_Aim of the exercise_
I would like each line of the data that holds the word "Ürün" copied out.

_Source data_
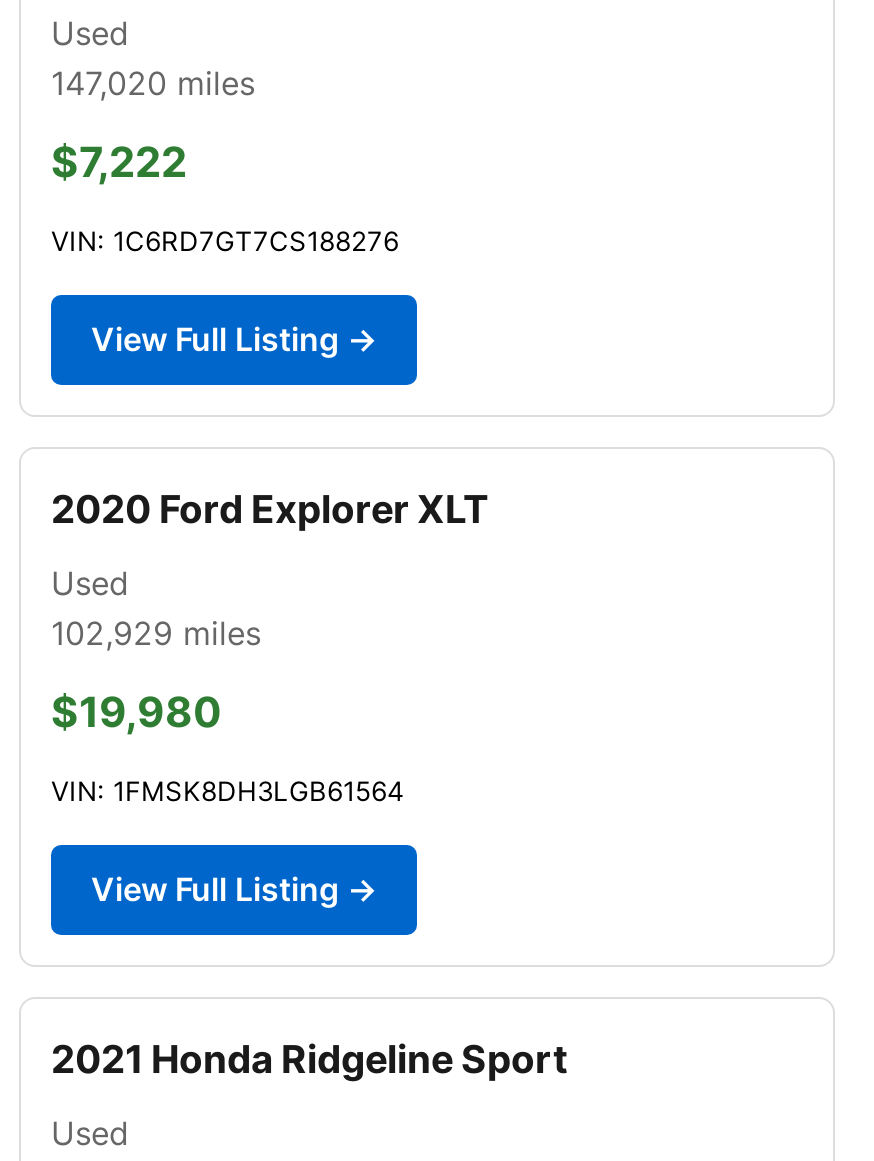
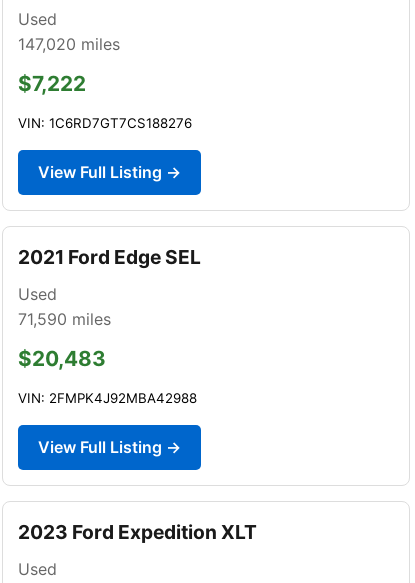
- 2020 Ford Explorer XLT
+ 2021 Ford Edge SEL

- 102,929 miles
+ 71,590 miles

- $19,980
+ $20,483

- VIN: 1FMSK8DH3LGB61564
+ VIN: 2FMPK4J92MBA42988

- 2021 Honda Ridgeline Sport
+ 2023 Ford Expedition XLT
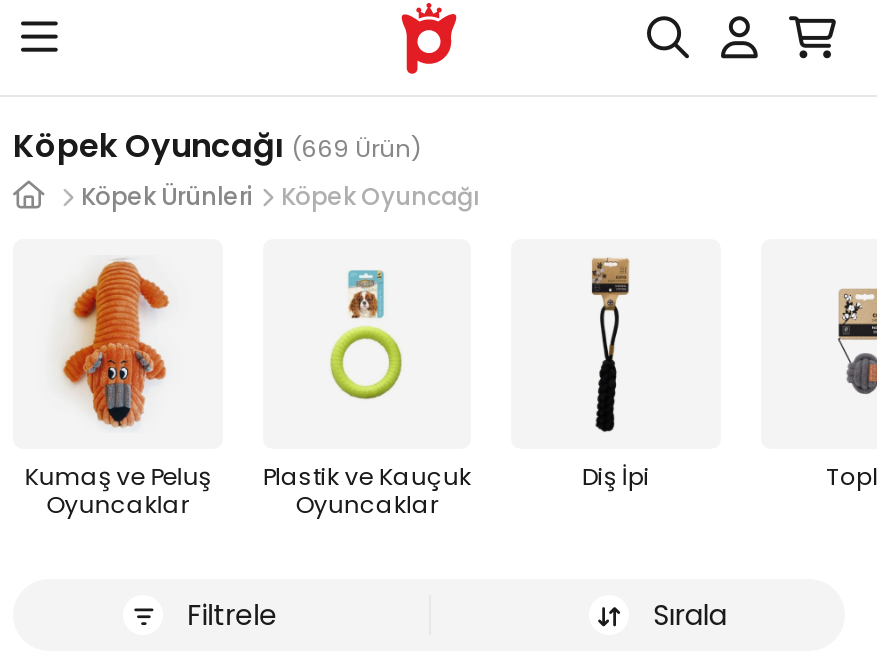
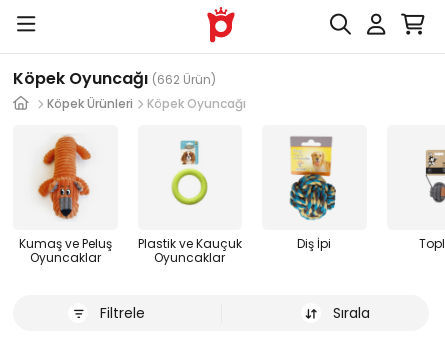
- Köpek Oyuncağı (669 Ürün)
+ Köpek Oyuncağı (662 Ürün)

- [image]
+ [image]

_Answer for this exercise_
- Köpek Oyuncağı (669 Ürün)
+ Köpek Oyuncağı (662 Ürün)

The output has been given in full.